Oct 28, 2016

I wanted to ask if it is possible to have an additional option to switch the SCSI controller in the Photon VMs from "LSI Logic Parallel" with "VMware Paravirtual"? This could increase the VM queue size. This can make possible simulating few hevy writing VMs, with many CPUs and outstanding IOS. The current design is great for test with multiple VMs, however the load I would like to simulate several heavy writing VMs. As an option with more than one Paravirtual controllers per VM. Hope that will help to better utilize the vSAN Backend.

Thanks and keep the good work!

Oct 28, 2016

Now the LSI Logic Parallel is only for the OS vmdk, all the other data disks are created on Paravirtual SCSI controller.

Oct 25, 2016

Just want to say thanks, this is great stuff

Oct 25, 2016

Glad you like it :-)

Oct 25, 2016

The generated "Generated Vdbench Parameter File" with 10vmdks but ran by accident the test with the optional parameter "Number of Data Disk" =1.

Got:
13:52:49.181 Raw device 'sd=sd10,lun=/dev/sdj' does not exist, or no permissions.
13:52:49.182 Raw device 'sd=sd7,lun=/dev/sdg' does not exist, or no permissions.

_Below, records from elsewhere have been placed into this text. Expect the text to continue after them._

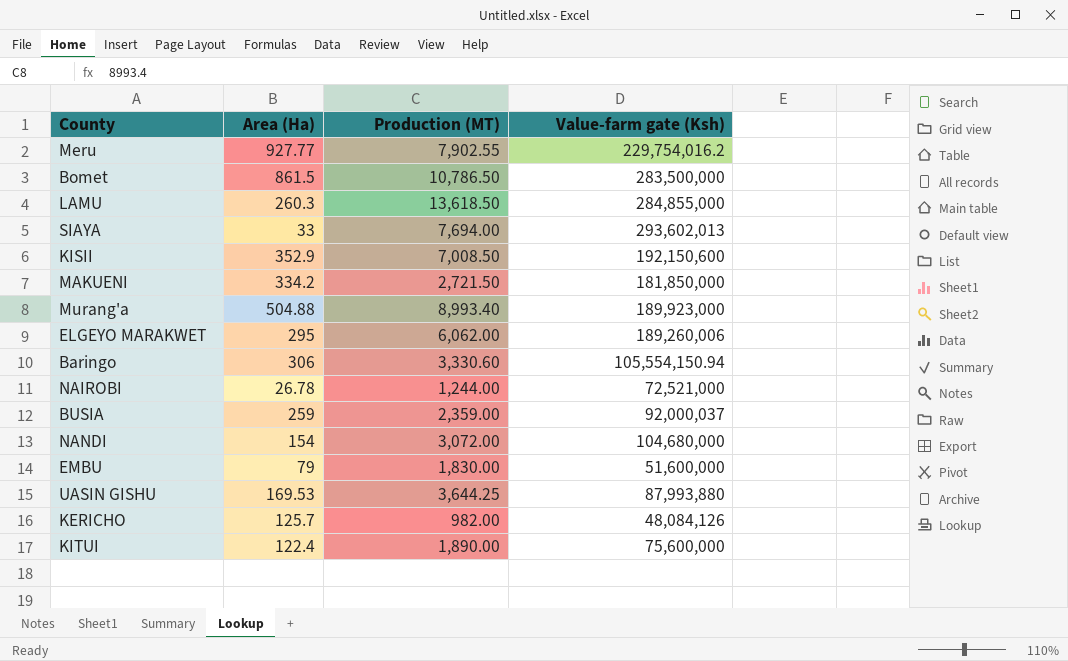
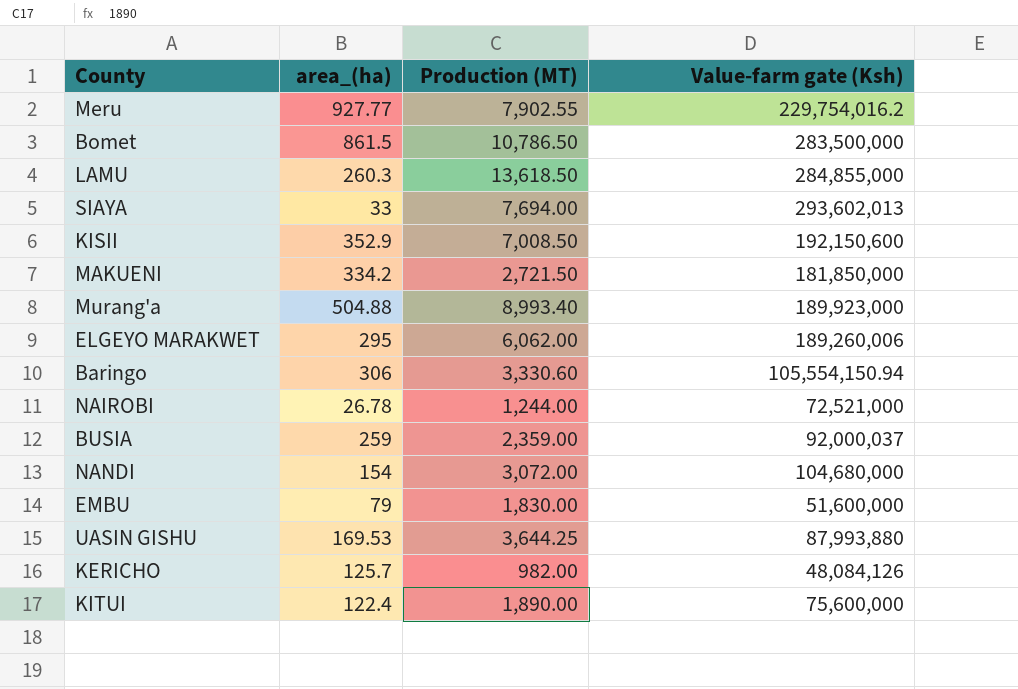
column name: Area (Ha) -> area_(ha)

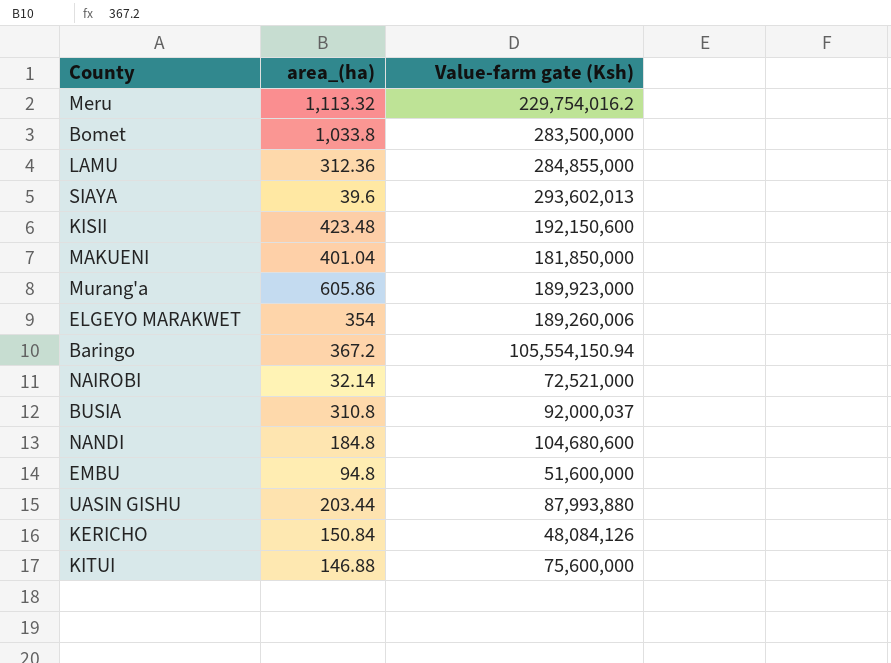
column Production (MT) | position: 3 -> none
Meru | area_(ha): 927.77 -> 1,113.32
Bomet | area_(ha): 861.5 -> 1,033.8
LAMU | area_(ha): 260.3 -> 312.36
SIAYA | area_(ha): 33 -> 39.6
KISII | area_(ha): 352.9 -> 423.48
MAKUENI | area_(ha): 334.2 -> 401.04
Murang'a | area_(ha): 504.88 -> 605.86
ELGEYO MARAKWET | area_(ha): 295 -> 354
Baringo | area_(ha): 306 -> 367.2
NAIROBI | area_(ha): 26.78 -> 32.14
BUSIA | area_(ha): 259 -> 310.8
NANDI | area_(ha): 154 -> 184.8
NANDI | Value-farm gate (Ksh): 104,680,000 -> 104,680,600
EMBU | area_(ha): 79 -> 94.8
UASIN GISHU | area_(ha): 169.53 -> 203.44
KERICHO | area_(ha): 125.7 -> 150.84
KITUI | area_(ha): 122.4 -> 146.88

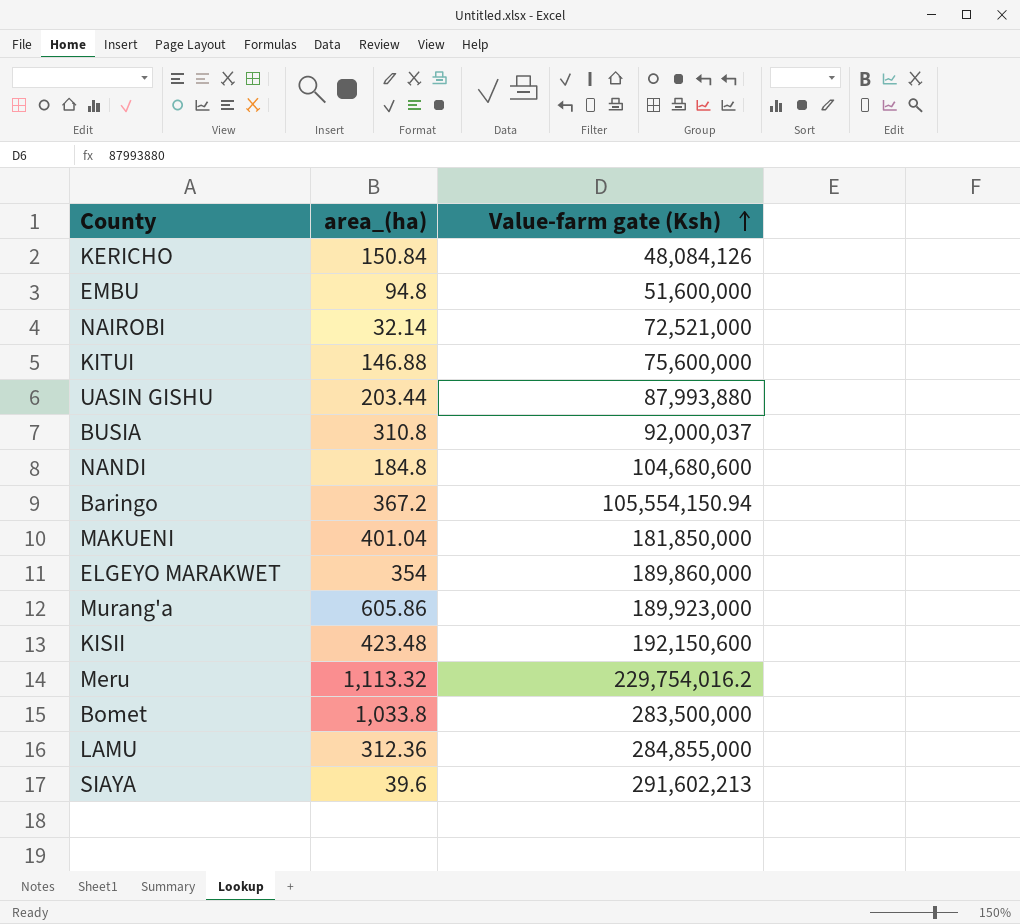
row order: none -> Value-farm gate (Ksh) ascending
ELGEYO MARAKWET | Value-farm gate (Ksh): 189,260,006 -> 189,860,000
SIAYA | Value-farm gate (Ksh): 293,602,013 -> 291,602,213

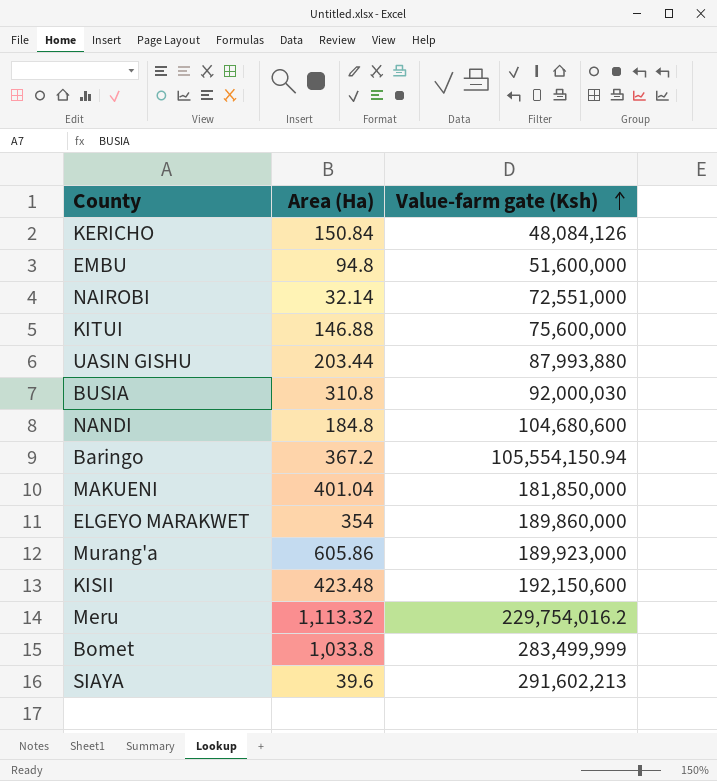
column name: area_(ha) -> Area (Ha)
row LAMU: 312.36 | 284,855,000 -> none
NAIROBI | Value-farm gate (Ksh): 72,521,000 -> 72,551,000
BUSIA | Value-farm gate (Ksh): 92,000,037 -> 92,000,030
Bomet | Value-farm gate (Ksh): 283,500,000 -> 283,499,999

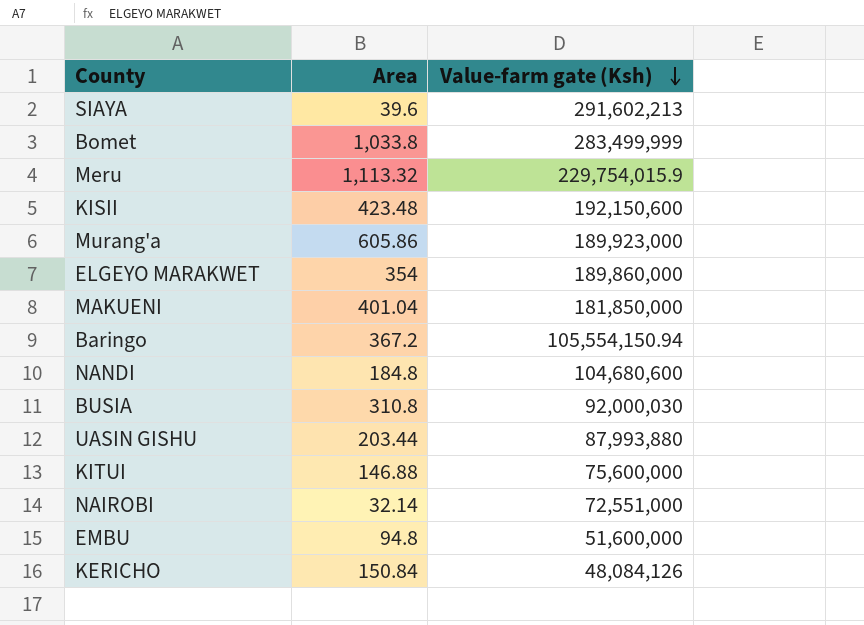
row order: Value-farm gate (Ksh) ascending -> Value-farm gate (Ksh) descending
column name: Area (Ha) -> Area
Meru | Value-farm gate (Ksh): 229,754,016.2 -> 229,754,015.9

Is it meant to be like that? It seems the Number of Data Disk in the config page is not overwriting the Vdbench parameter file.

Oct 25, 2016

"It seems the Number of Data Disk in the config page is not overwriting the Vdbench parameter file."

Correct.
The "Number of Data Disk" on the main page should be equal or greater than the number in the generation page.
looks like you generated a vdbench profile with 10 vmdk however, the vm only has 1 vmdk configure.

Oct 19, 2016

Hello-

I am able to kick off testing and I can see resources ramp up in vCenter (so I know it is working as intended), and in the GUI of the HCI tool it just hangs @ I/O Test Started.
I waited this out and it appears to just hang, waited overnight in test run. Still at I/O Test started
The VC log shows, VMs ready for perf runs as the last entry.

test-status.log
Deployment Started
Verifying If VMs are Accessible
Deployment Successfully Finished
I/O Test Started

I am seeing on the console of one of the vdbench-vc-VSA some errors.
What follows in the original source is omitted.